GitOps commands let you control Pipelines-as-Code directly from pull request (PR) comments or pushed commits. Use them to retest failures, cancel running pipelines, or trigger specific PipelineRuns without leaving your Git provider’s interface.

Because every command lives in the PR comment history, you get a built-in journal of every pipeline execution right next to your code.

GitOps Commands on Pull Requests

To restart failed PipelineRuns on a PR, add a comment starting with /retest. Pipelines-as-Code restarts all failed PipelineRuns attached to that PR. If all previous PipelineRuns for the same commit succeeded, Pipelines-as-Code does not create new PipelineRuns, avoiding unnecessary duplication.

Example:

Thanks for contributing. This is a much-needed bugfix, and we appreciate it ❤️ The
failure is not with your PR but seems to be an infrastructure issue.

/retest

What it does: The /retest command creates new PipelineRuns only when:

  • Previously failed PipelineRuns exist for the same commit, OR
  • No PipelineRun has run for the same commit yet

If a successful PipelineRun already exists for the same commit, /retest skips it to avoid unnecessary duplication.

When to use it: To force a rerun regardless of previous status, use:

/retest <pipelinerun-name>

This always triggers a new PipelineRun, even if previous runs succeeded.

Similarly, the /ok-to-test command only triggers new PipelineRuns when no successful PipelineRun already exists for the same commit. This prevents duplicate runs when repository owners repeatedly test the same commit with /test and /retest commands.

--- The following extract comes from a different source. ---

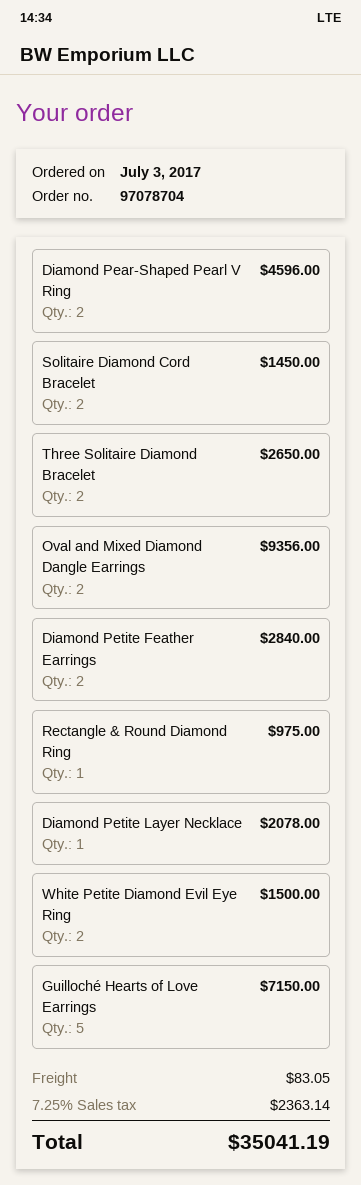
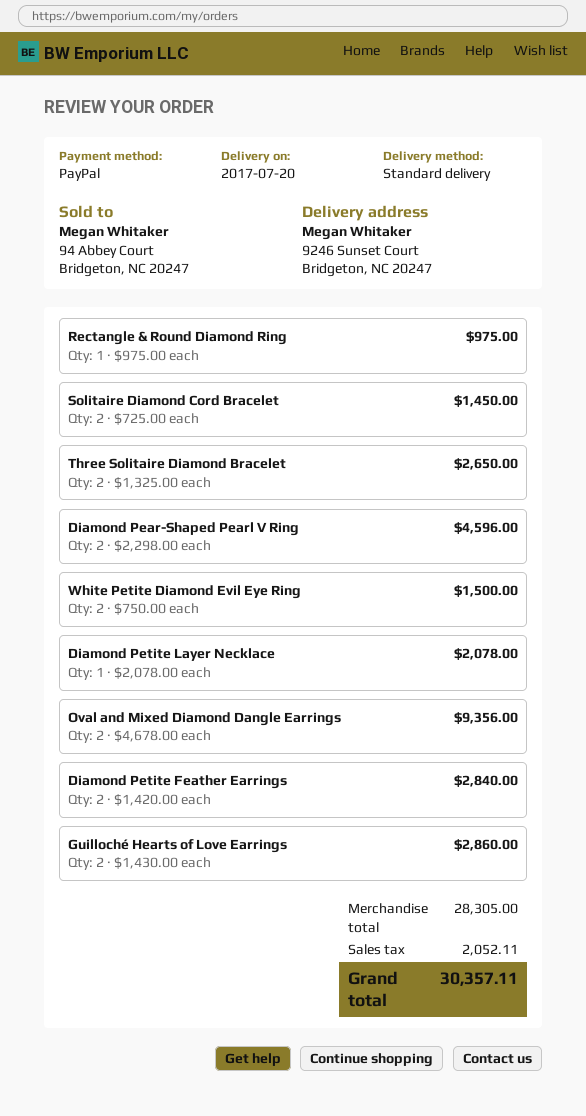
Guilloché Hearts of Love Earrings: 5 for 7150.00 -> 2 for 2860.00
shipping: 83.05 -> none
tax: 2363.14 -> 2052.11
total: 35041.19 -> 30357.11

Requiring a SHA with /ok-to-test

⚠️

Requiring a SHA argument to `/ok-to-test` is a Technology Preview feature only. Technology Preview features are not currently supported and might not be functionally complete. We do not recommend using them in production. These features provide early access to upcoming Pipelines-as-Code features, enabling you to test functionality and provide feedback during the development process.

ℹ️

This feature is supported on the following providers:

Git ProviderSupported
GitHub App
GitHub Webhook
Forgejo
GitLab
Bitbucket Cloud
Bitbucket Data Center

What it does: This setting forces reviewers to include the commit SHA when approving external contributions, closing a timing window that could otherwise let unreviewed code run in CI.

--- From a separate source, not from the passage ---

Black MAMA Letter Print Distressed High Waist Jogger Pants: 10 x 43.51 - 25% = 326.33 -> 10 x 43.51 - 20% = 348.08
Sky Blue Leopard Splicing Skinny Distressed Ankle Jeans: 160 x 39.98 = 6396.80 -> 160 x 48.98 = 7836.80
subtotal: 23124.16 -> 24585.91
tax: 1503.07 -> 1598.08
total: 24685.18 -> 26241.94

Why it exists: GitHub’s issue_comment event does not include the pull request’s HEAD SHA (unlike other Git providers). Without the SHA, an attacker could push a new commit immediately after an owner comments /ok-to-test, causing CI to run on unintended code. Requiring the commit ID eliminates this risk.

To enable this protection, cluster administrators set require-ok-to-test-sha: "true" in the Pipelines-as-Code ConfigMap. When enabled, repository owners and collaborators must append a 7-40 character Git SHA (in lowercase or uppercase hexadecimal) to the command. For example:

/ok-to-test 1A2B3C4

Pipelines-as-Code verifies the provided SHA against the pull request’s current HEAD:

  • Short SHAs must match the HEAD commit’s prefix.
  • Full SHAs must match exactly.

If the SHA is missing or invalid, Pipelines-as-Code rejects the comment and replies with instructions to retry using the correct value. Other Git providers already include the commit SHA in their webhook payloads, so this protection applies only to GitHub.

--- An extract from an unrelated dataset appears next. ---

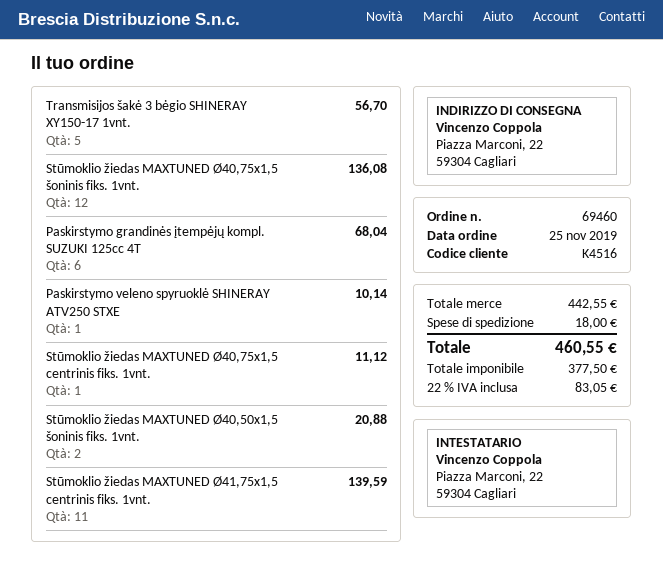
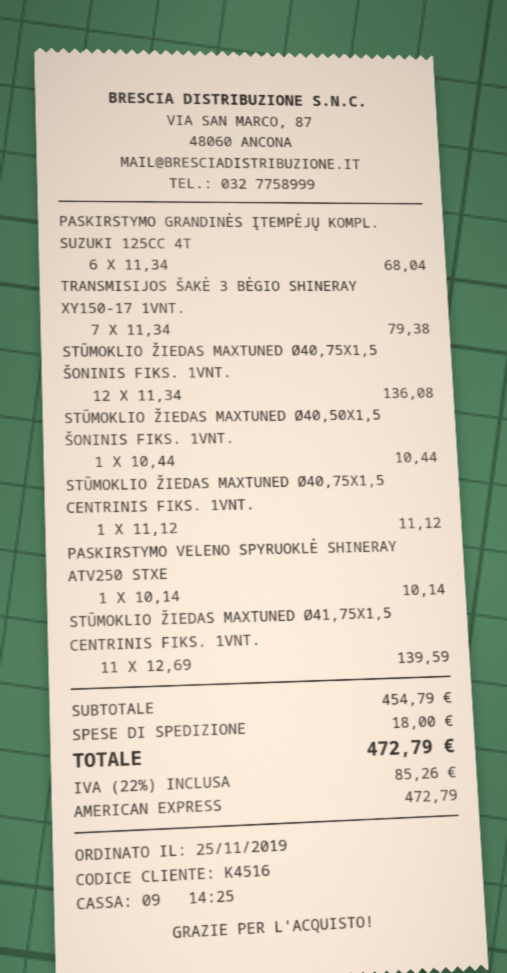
Transmisijos šakė 3 bėgio SHINERAY XY150-17 1vnt.: 5 for 56.70 -> 7 for 79.38
Stūmoklio žiedas MAXTUNED Ø40,50x1,5 šoninis fiks. 1vnt.: 2 for 20.88 -> 1 for 10.44
subtotal: 442.55 -> 454.79
tax: 22% = 83.05 -> 22% = 85.26
total: 460.55 -> 472.79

Targeting Specific PipelineRuns

What it does: The /test command followed by a PipelineRun name restarts only that specific PipelineRun.

When to use it: You have multiple PipelineRuns on a PR and only need to rerun one of them. For example:

Pipeline execution appears to be unstable due to external factors. Retesting this specific pipeline.

/test <pipelinerun-name>
GitOps commands such as /test and others do not work on closed pull requests or merge requests.